For an artistic trade, literature isn’t all that colorful: About 65 percent of the American publishing industry is white, straight, and nondisabled, according to Lee & Low Books’ Diversity Baseline Survey. But these three trailblazing local organizations are finding new ways to ensure the books we read better represent the full spectrum of experiences in our patchwork world.

Industry Insight

Founded in 2016 to grow diversity in the publishing industry, the Word, A Storytelling Sanctuary, based in Denver, will host its first writers’ workshop in late fall. All scribes are welcome at the free event, which features local authors such as Indian-American novelist Sandhya Menon, who penned the New York Times bestseller When Dimple Met Rishi. The speakers will tailor their advice about writing proposals and securing agents to those pitching multicultural books. The Word plans to record the discussions and broadcast them online, ensuring the only barrier to entry will be a Wi-Fi connection.

Reading, Writing, & Accomplishment

Writers almost always start as bookworms, yet nearly two-thirds of high school seniors in America aren’t proficient in reading. That’s a problem Denver nonprofit Brink Literacy Project aims to fix with its Youth Writing Program, which had a soft launch last month. As part of English classes or during after-school programs, students at high schools in low-income neighborhoods read texts, such as Walt Whitman’s poem “The Artilleryman’s Vision,” and write stories and poems inspired by the works. Pupils can share their writings on Brink’s website, at public readings, and in “chapbooks” (self-printed booklets)—opportunities that could kick off their literary careers.

Unique Characters

To boost the number of minority authors in children’s literature, Denver-based In This Together Media comes up with book ideas and recruits diverse writers, many of whom aren’t professional authors, to pen the stories. The company then partners with large houses to publish the works. In September, for instance, it teamed up with Knopf Books for Young Readers to release Nevertheless, We Persisted. The young adult anthology features essays by athletes, activists, and other public figures about overcoming challenges due to their races, genders, or sexual identities. In other words: It’s a tome that belongs on every bookshelf.

The Book that Changed My Life

Acclaimed young adult fiction author and Golden resident Rebekah Crane, 38, will release her new novel, The Infinite Pieces Of Us, on November 1.

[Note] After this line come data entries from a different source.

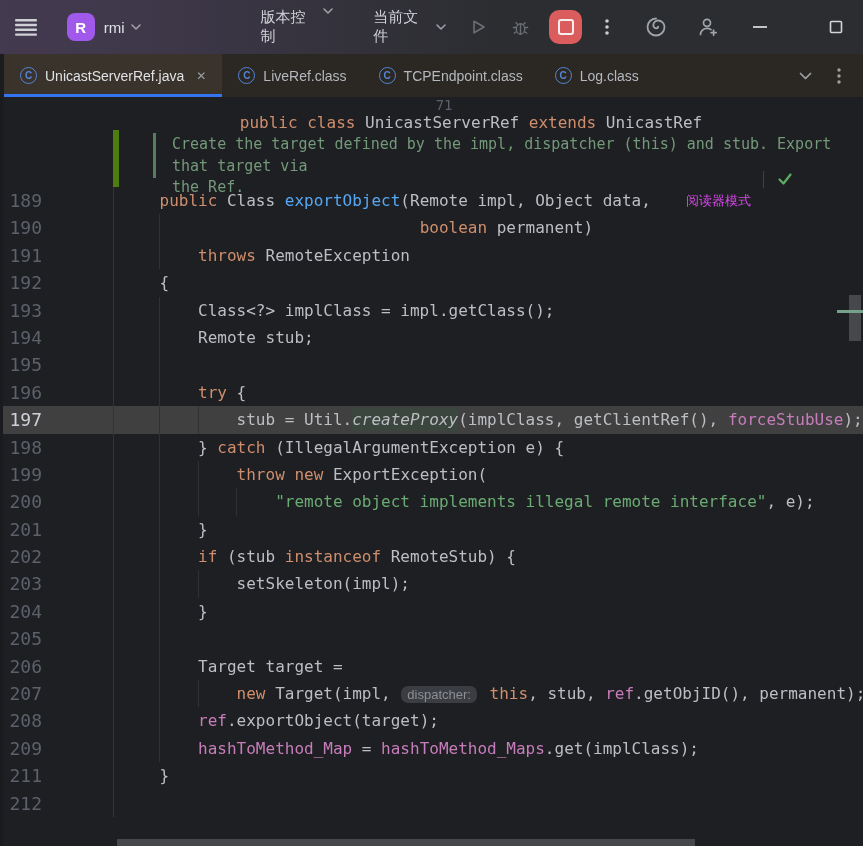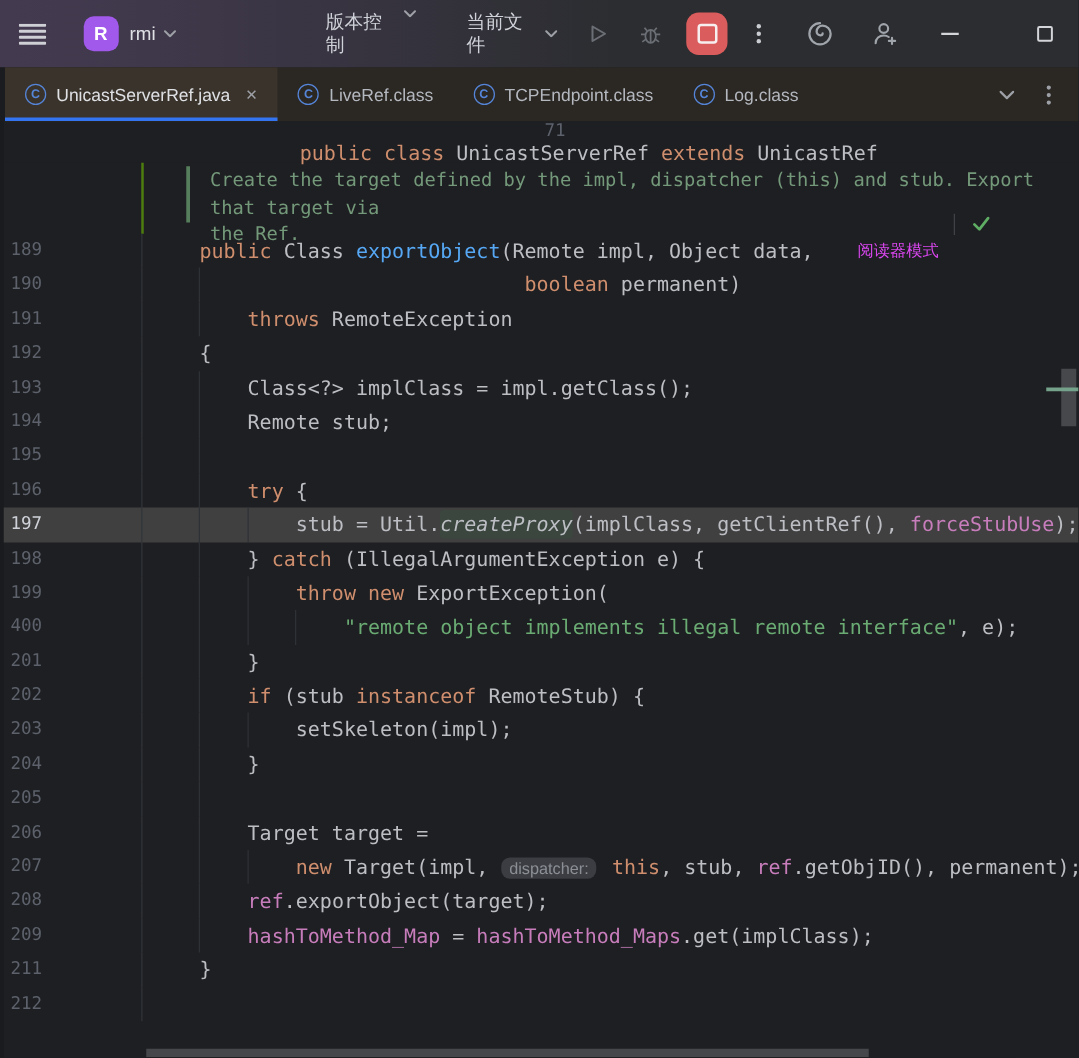"Create the target defined by" .doc .body { border-left: 2px solid #4d7c0f -> 6px solid #4d7c0f }
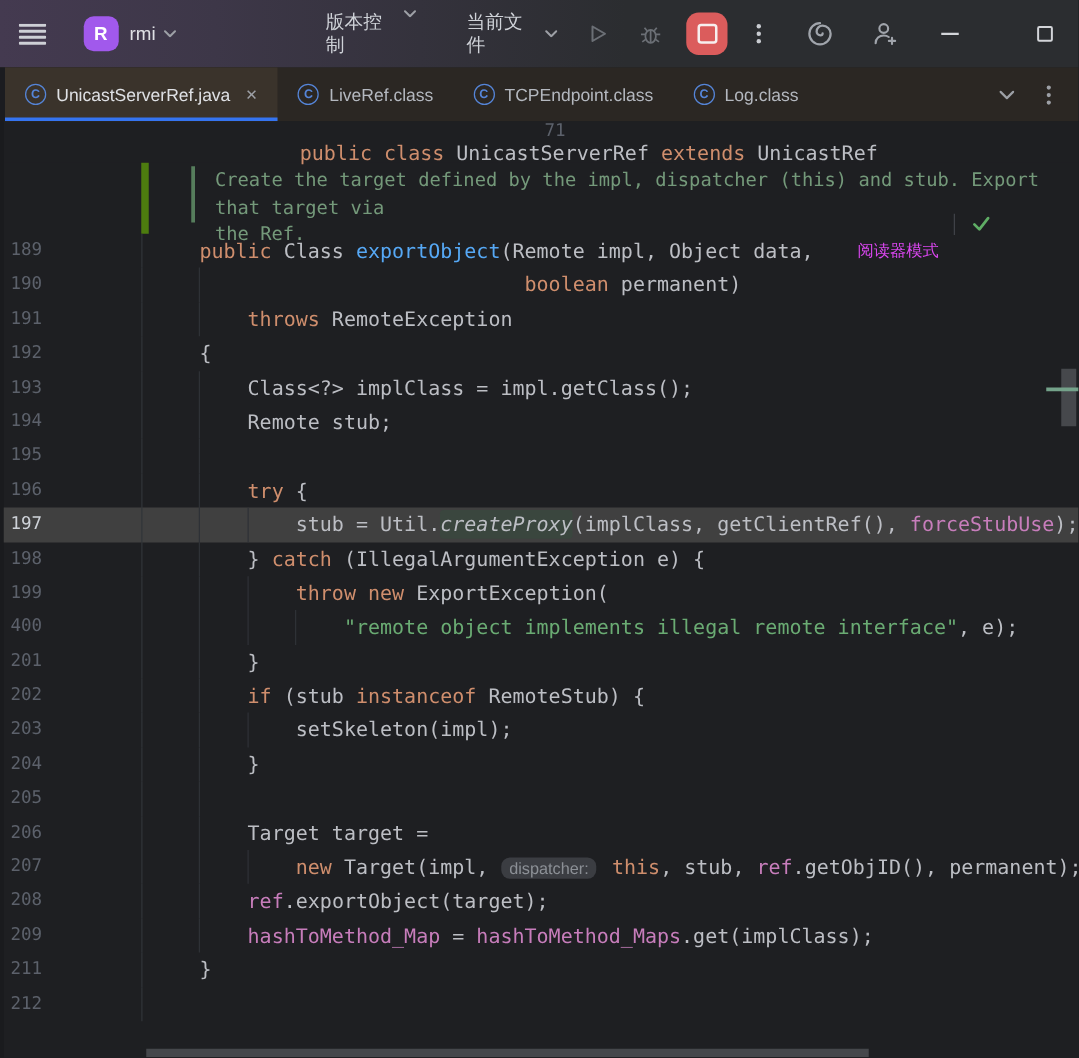"189" .row .ln { font-size: 14px -> 18px; text-align: center -> right }
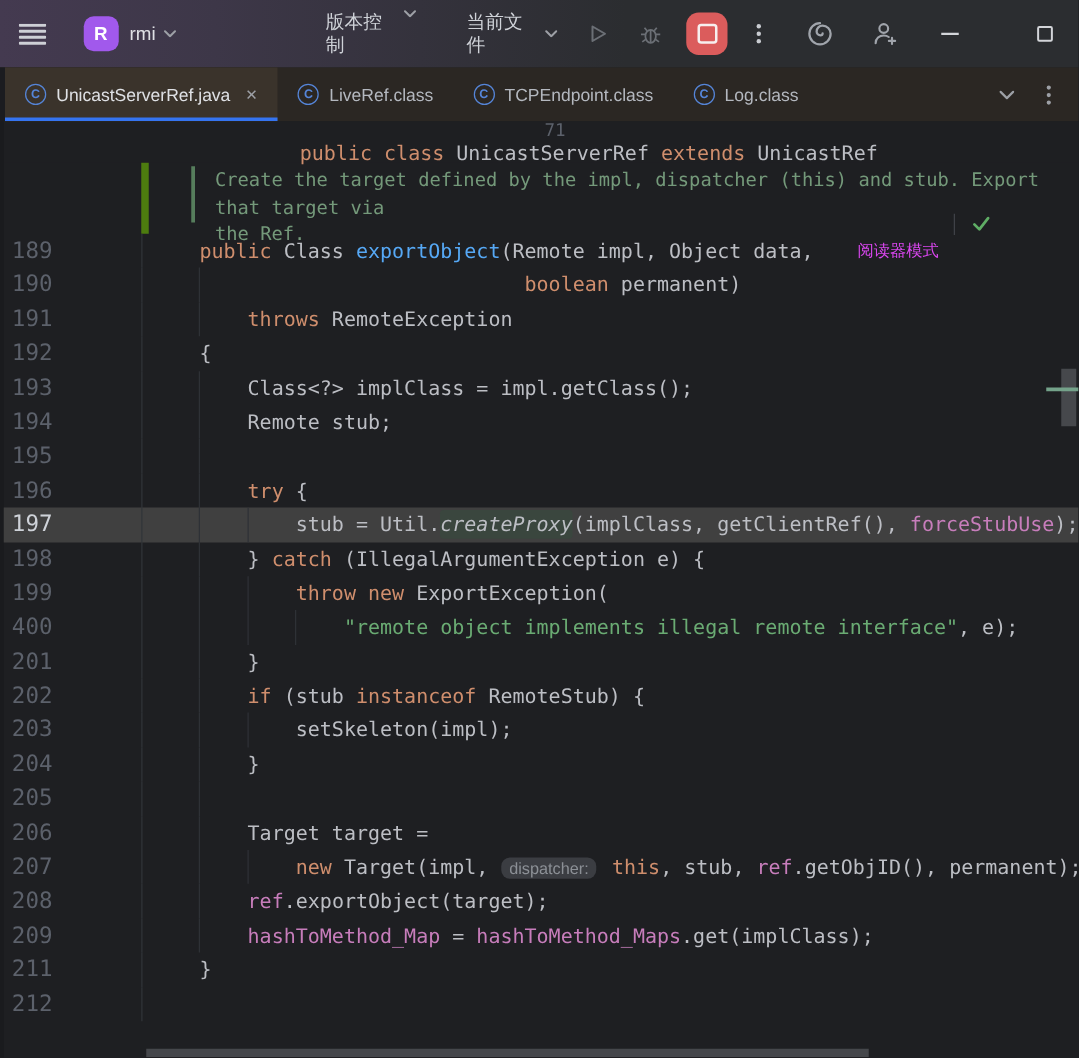"400" span.ln { text: 400 -> 200 }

Photo courtesy of Simon and Schuster

“I was an English education major at Ohio University, and I had to take a class about young adult fiction. We read The Perks of Being a Wallflower. It’s the story of a boy struggling with his freshman year of high school and how the friends he meets accept him to the point that he can finally accept himself. Later, I was teaching high school English, and the kids didn’t care. I said, ‘Forget it, I’m teaching Perks.’ There were so many kids who wouldn’t miss my class because of that book. I still have former students reach out to me about it. When I have writer’s block, I’ll read a couple pages of it and remind myself about the power of teenage stories.”